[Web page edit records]
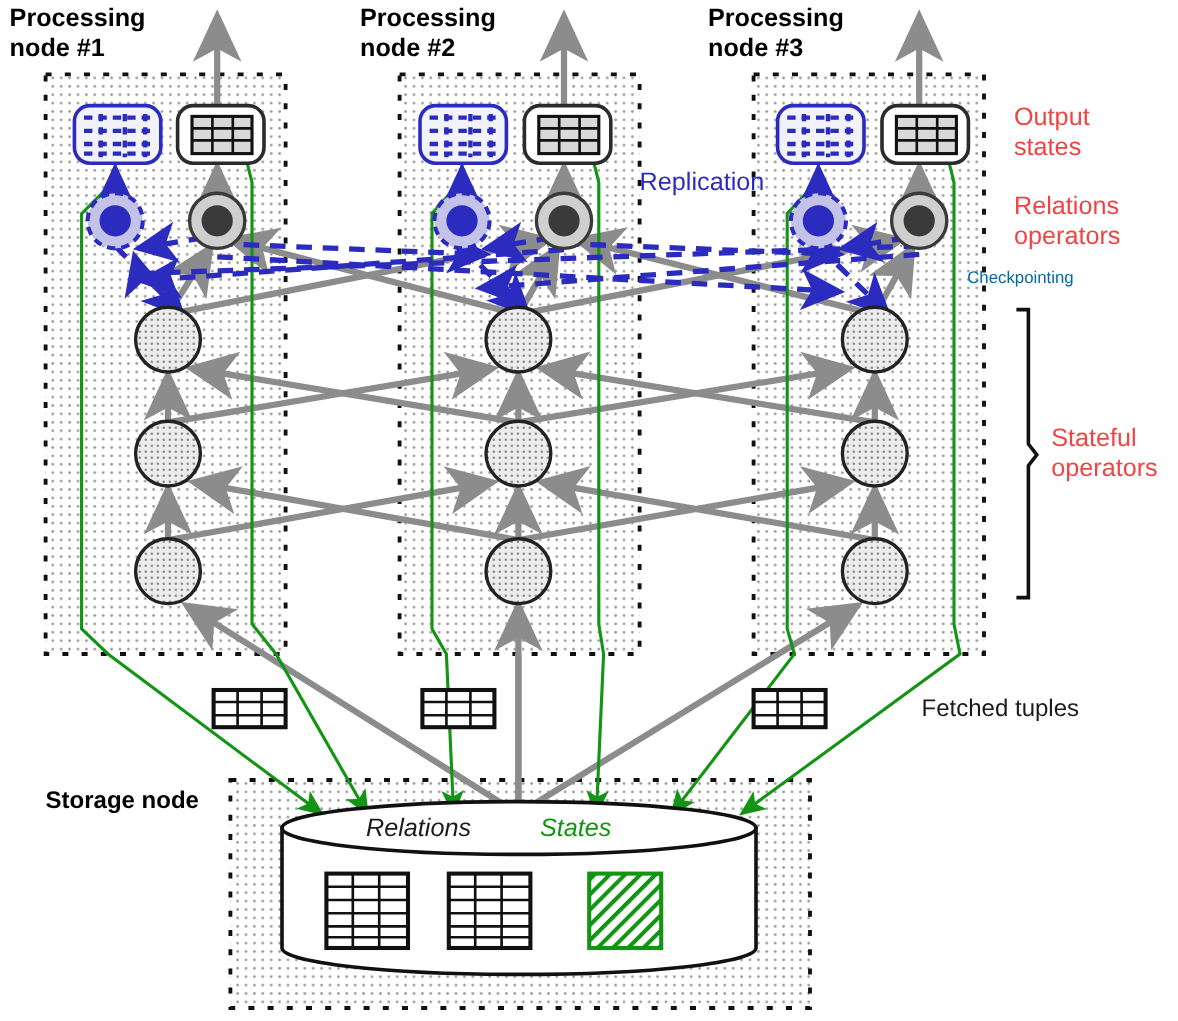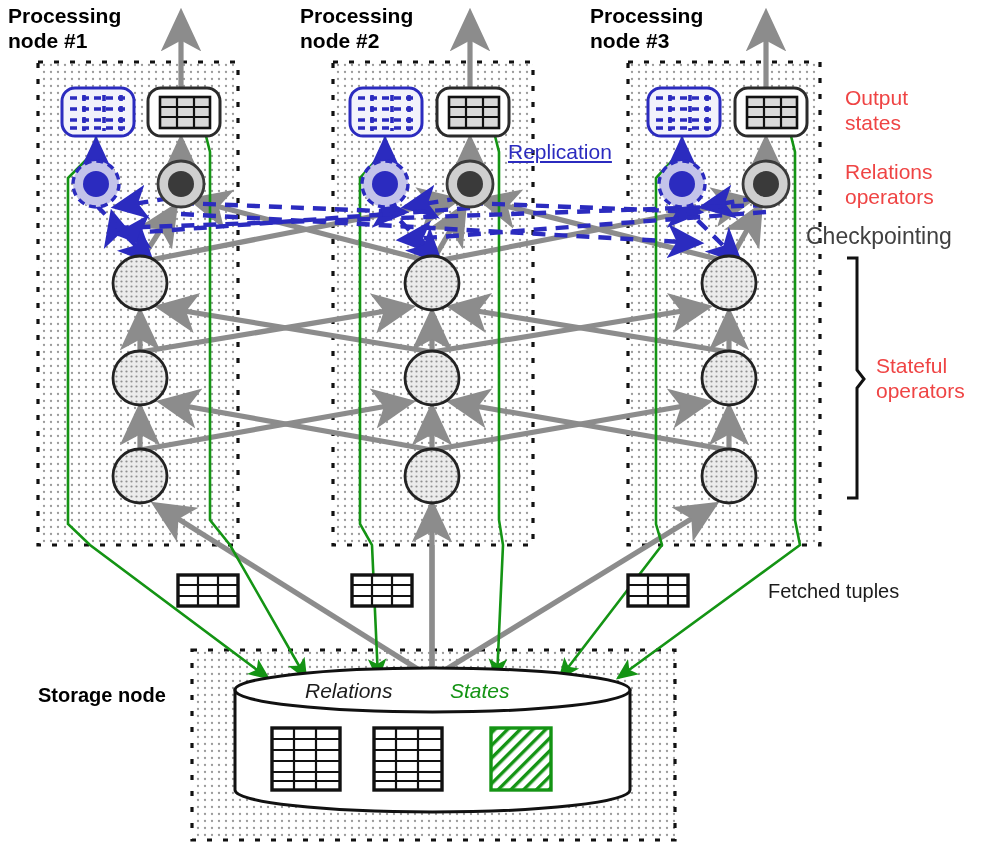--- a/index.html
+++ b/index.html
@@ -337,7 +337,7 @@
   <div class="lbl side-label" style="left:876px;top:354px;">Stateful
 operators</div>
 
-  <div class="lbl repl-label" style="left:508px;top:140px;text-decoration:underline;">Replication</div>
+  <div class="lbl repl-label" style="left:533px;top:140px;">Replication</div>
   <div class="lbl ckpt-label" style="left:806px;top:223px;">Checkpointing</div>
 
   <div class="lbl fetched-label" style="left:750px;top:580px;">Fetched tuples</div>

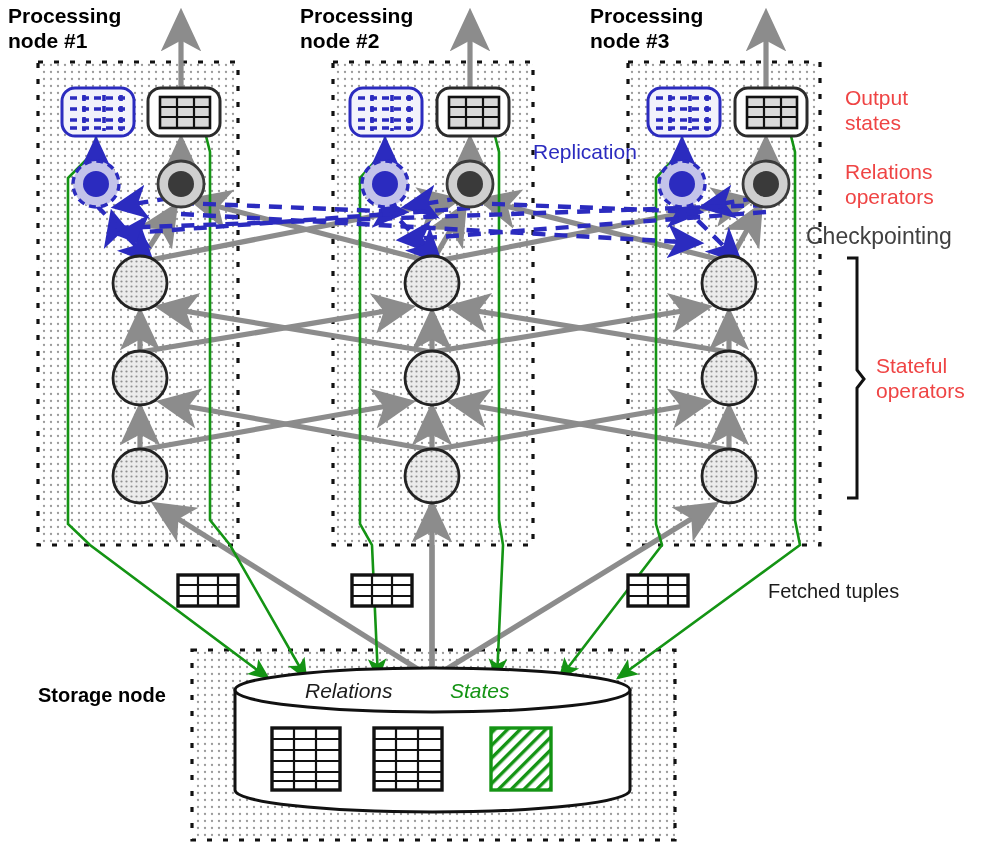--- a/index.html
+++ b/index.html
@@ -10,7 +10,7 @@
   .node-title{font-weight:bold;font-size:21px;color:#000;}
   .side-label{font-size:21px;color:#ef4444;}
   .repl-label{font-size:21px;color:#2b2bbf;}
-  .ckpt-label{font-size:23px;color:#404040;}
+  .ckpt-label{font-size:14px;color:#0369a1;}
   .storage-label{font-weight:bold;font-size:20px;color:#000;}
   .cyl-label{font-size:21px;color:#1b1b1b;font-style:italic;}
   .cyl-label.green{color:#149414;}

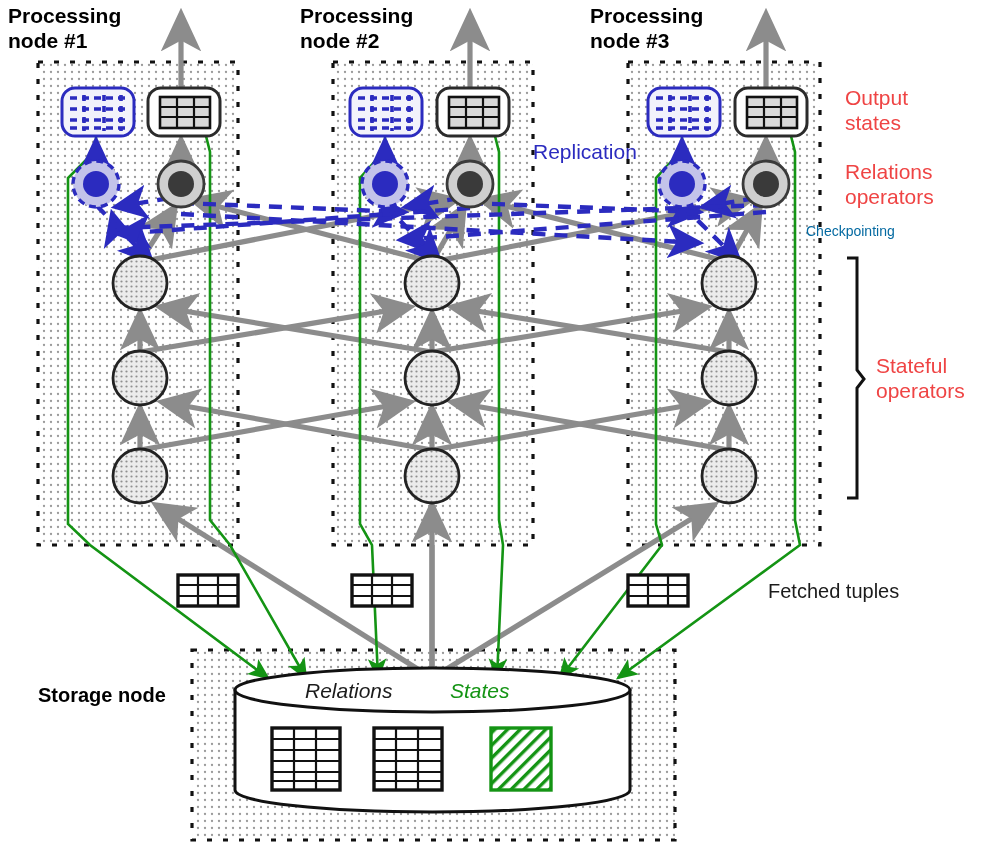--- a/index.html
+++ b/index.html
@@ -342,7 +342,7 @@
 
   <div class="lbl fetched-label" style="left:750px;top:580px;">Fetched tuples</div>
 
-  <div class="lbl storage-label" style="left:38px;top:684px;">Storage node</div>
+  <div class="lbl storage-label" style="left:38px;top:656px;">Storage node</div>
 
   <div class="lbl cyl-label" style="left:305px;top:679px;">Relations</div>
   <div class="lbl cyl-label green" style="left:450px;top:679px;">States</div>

--

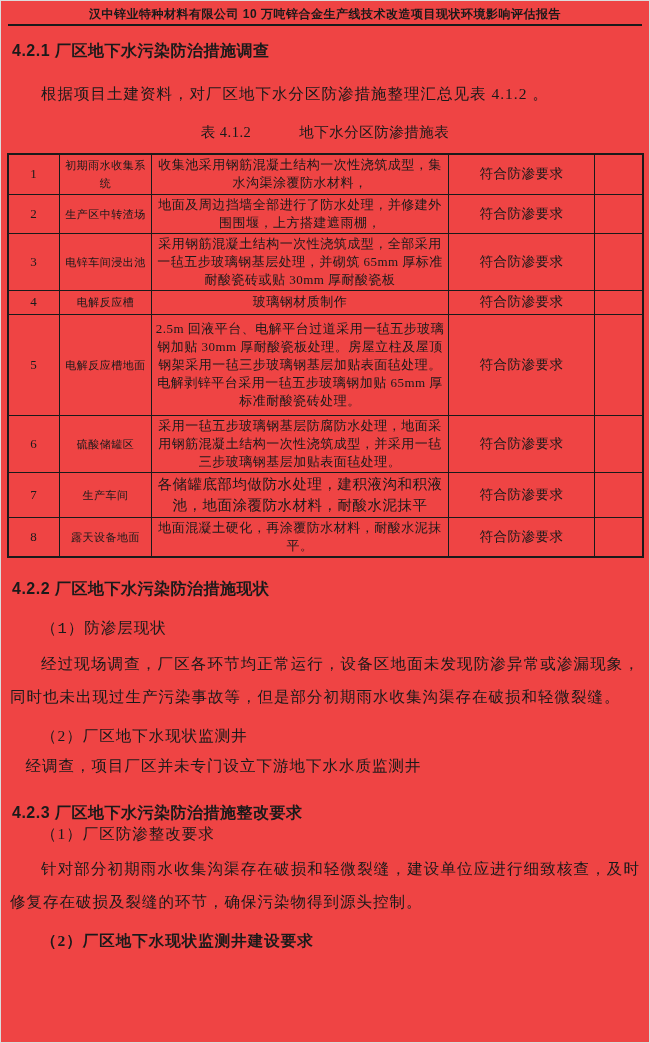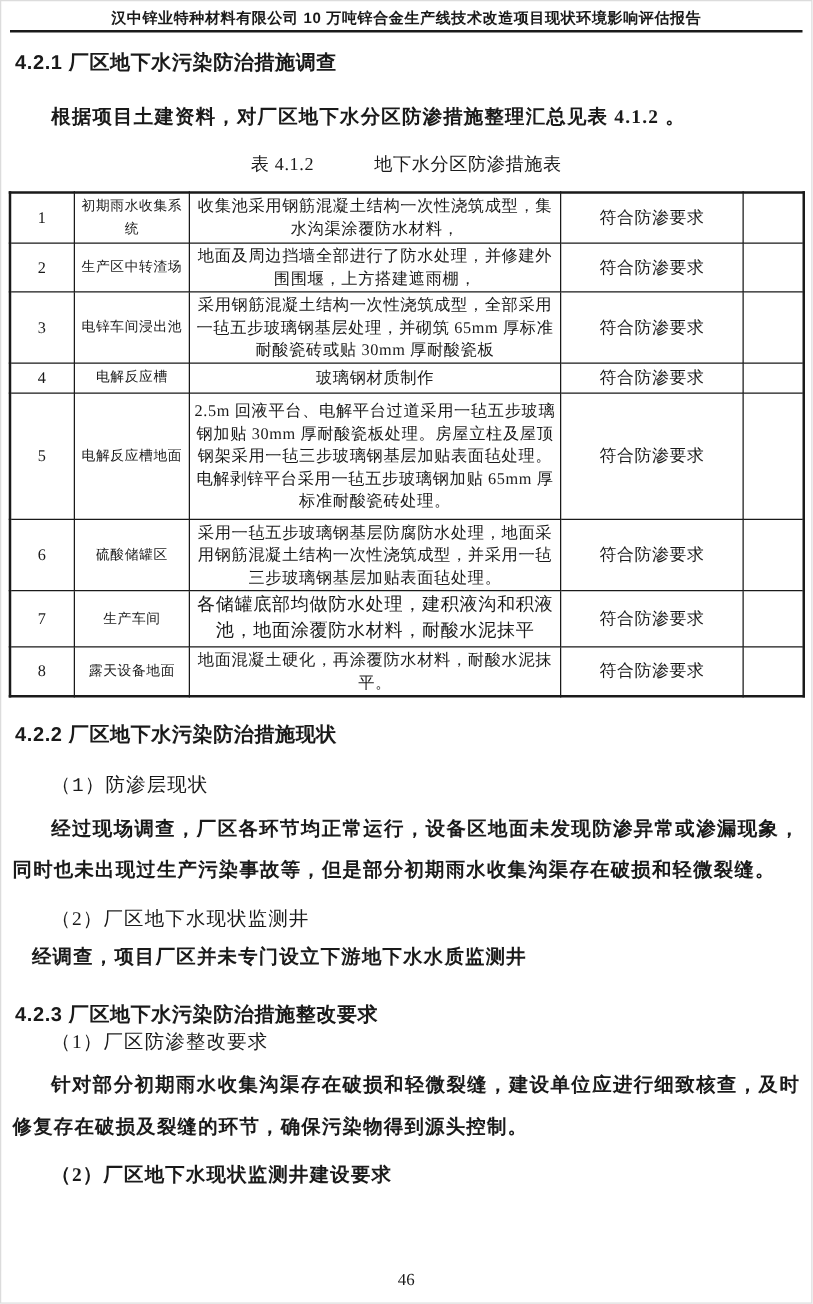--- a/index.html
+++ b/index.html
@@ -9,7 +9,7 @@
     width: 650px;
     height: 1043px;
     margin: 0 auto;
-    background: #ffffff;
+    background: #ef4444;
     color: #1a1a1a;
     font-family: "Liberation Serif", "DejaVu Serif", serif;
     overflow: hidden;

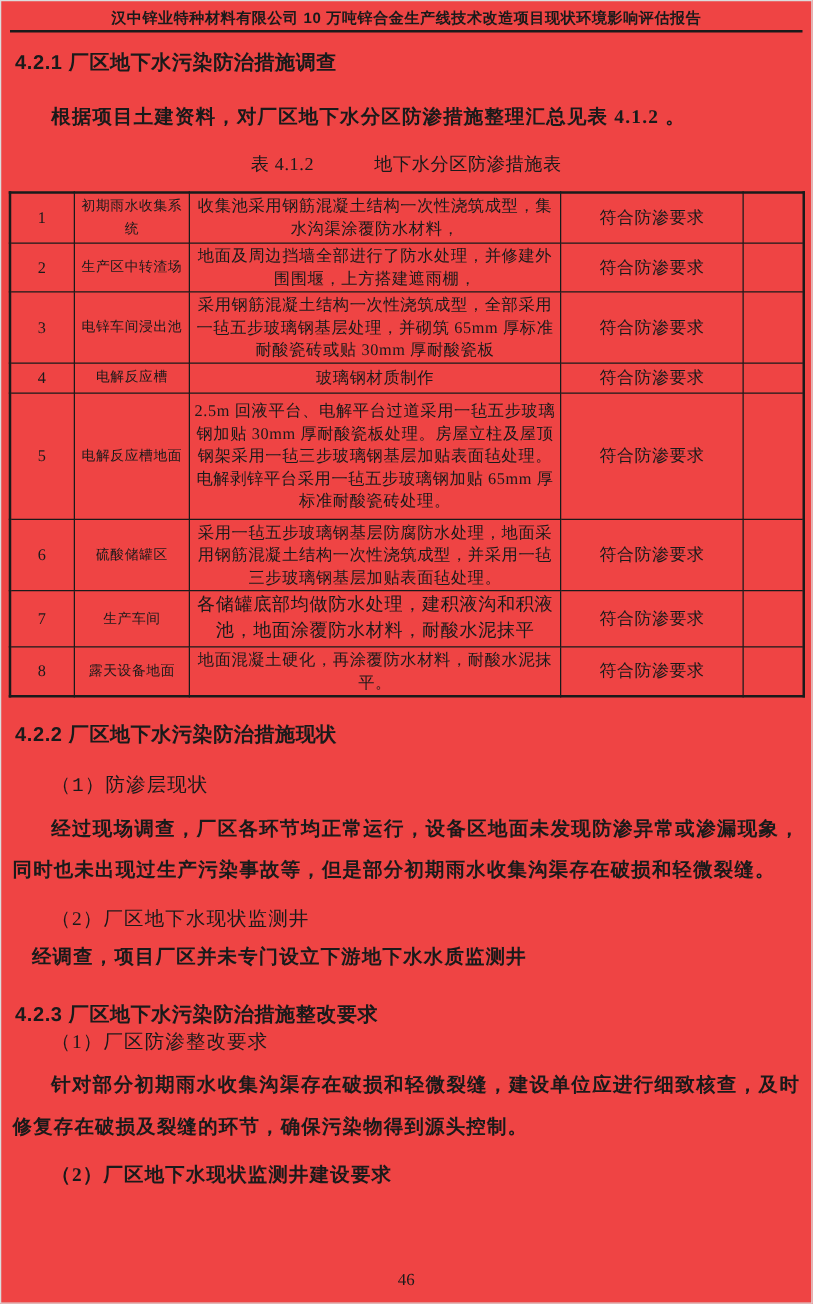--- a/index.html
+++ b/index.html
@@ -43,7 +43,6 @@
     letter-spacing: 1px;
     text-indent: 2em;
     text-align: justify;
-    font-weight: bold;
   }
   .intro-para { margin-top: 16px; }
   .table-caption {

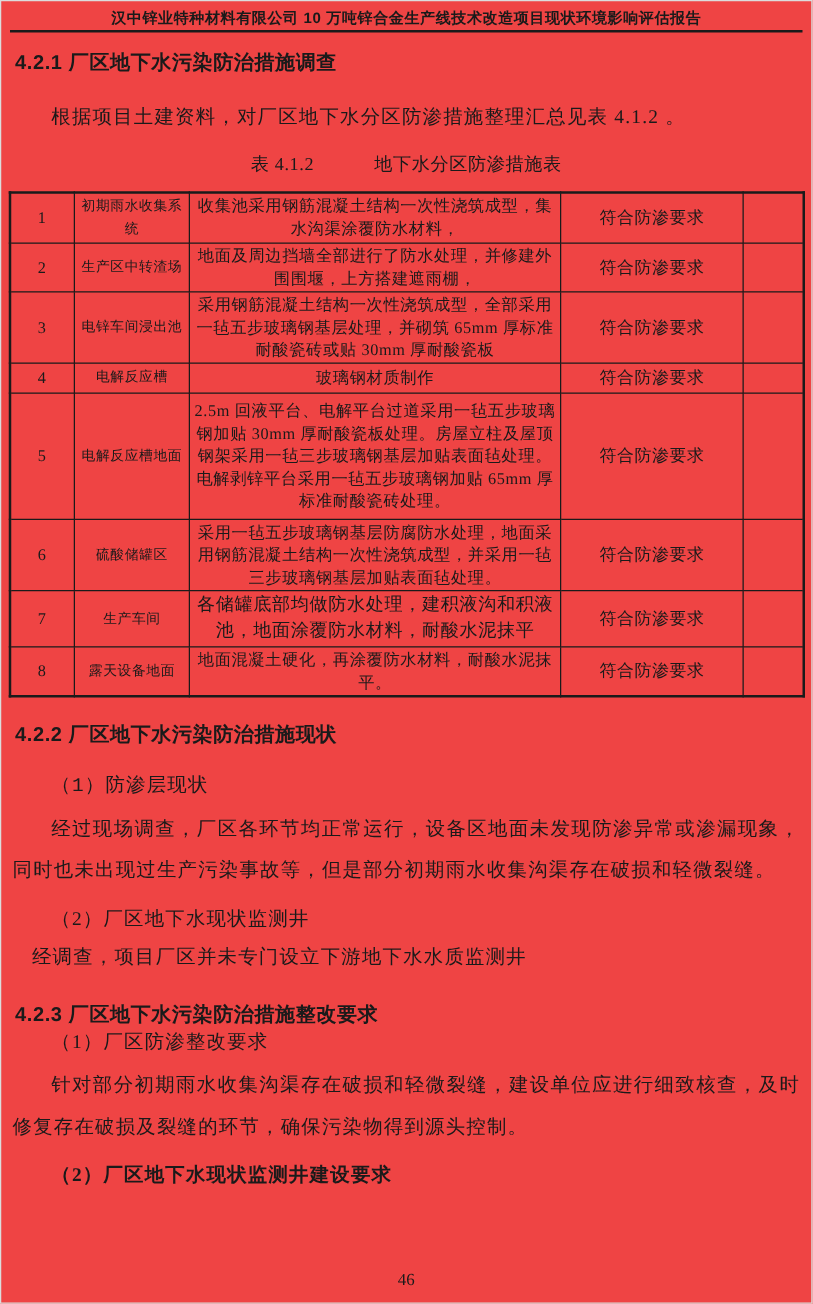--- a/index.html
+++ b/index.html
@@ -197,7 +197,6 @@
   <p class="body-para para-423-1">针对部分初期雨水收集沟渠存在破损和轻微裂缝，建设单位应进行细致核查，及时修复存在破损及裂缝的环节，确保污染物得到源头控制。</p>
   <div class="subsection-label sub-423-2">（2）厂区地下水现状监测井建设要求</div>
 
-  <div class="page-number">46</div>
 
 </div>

...

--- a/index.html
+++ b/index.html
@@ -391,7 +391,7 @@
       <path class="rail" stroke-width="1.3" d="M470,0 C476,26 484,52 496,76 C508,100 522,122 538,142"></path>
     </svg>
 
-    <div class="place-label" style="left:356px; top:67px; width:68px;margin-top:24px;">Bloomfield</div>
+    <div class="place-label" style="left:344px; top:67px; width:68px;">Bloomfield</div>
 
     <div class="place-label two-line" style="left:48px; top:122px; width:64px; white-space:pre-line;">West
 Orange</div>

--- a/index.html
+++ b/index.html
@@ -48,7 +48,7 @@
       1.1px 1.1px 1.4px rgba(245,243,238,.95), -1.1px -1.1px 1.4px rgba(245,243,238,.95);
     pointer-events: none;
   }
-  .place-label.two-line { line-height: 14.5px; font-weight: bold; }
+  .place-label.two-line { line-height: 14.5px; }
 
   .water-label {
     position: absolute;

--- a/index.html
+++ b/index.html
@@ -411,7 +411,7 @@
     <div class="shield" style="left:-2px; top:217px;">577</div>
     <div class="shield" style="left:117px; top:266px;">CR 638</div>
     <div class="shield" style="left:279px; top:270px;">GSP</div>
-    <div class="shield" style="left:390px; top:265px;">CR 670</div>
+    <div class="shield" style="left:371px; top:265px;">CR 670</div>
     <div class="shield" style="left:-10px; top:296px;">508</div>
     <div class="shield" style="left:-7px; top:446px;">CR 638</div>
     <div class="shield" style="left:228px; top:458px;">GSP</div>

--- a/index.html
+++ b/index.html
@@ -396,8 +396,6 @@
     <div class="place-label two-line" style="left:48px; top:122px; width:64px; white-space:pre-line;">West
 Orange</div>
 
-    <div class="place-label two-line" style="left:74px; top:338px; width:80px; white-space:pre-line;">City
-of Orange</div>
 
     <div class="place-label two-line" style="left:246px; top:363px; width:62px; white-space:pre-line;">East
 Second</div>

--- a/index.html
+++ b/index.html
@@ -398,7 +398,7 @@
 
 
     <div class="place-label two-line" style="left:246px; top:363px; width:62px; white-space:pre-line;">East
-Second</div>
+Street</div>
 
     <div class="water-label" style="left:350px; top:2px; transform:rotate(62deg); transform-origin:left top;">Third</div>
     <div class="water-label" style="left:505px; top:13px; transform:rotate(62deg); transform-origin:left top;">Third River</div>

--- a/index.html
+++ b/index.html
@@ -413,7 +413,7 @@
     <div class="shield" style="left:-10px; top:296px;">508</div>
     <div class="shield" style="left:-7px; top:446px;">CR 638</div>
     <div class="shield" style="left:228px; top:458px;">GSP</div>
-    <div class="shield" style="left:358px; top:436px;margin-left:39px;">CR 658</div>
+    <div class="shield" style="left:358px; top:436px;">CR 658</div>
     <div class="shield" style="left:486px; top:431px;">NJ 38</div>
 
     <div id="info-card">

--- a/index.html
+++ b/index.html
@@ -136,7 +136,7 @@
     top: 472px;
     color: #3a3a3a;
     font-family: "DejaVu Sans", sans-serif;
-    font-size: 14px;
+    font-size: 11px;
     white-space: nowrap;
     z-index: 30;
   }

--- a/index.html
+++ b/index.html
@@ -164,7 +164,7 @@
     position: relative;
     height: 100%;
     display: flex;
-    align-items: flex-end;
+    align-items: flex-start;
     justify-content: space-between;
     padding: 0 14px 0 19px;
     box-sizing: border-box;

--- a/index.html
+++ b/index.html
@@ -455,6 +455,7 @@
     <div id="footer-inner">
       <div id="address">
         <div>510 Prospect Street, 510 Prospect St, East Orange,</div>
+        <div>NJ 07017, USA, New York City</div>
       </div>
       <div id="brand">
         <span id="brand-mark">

TASK DESCRIPTION>
Take each line above that contains "family" and copy it out.

ANSWER TO THE PROBLEM>
     font-family: "Liberation Serif", "DejaVu Serif", serif;
     font-family: "DejaVu Sans", sans-serif;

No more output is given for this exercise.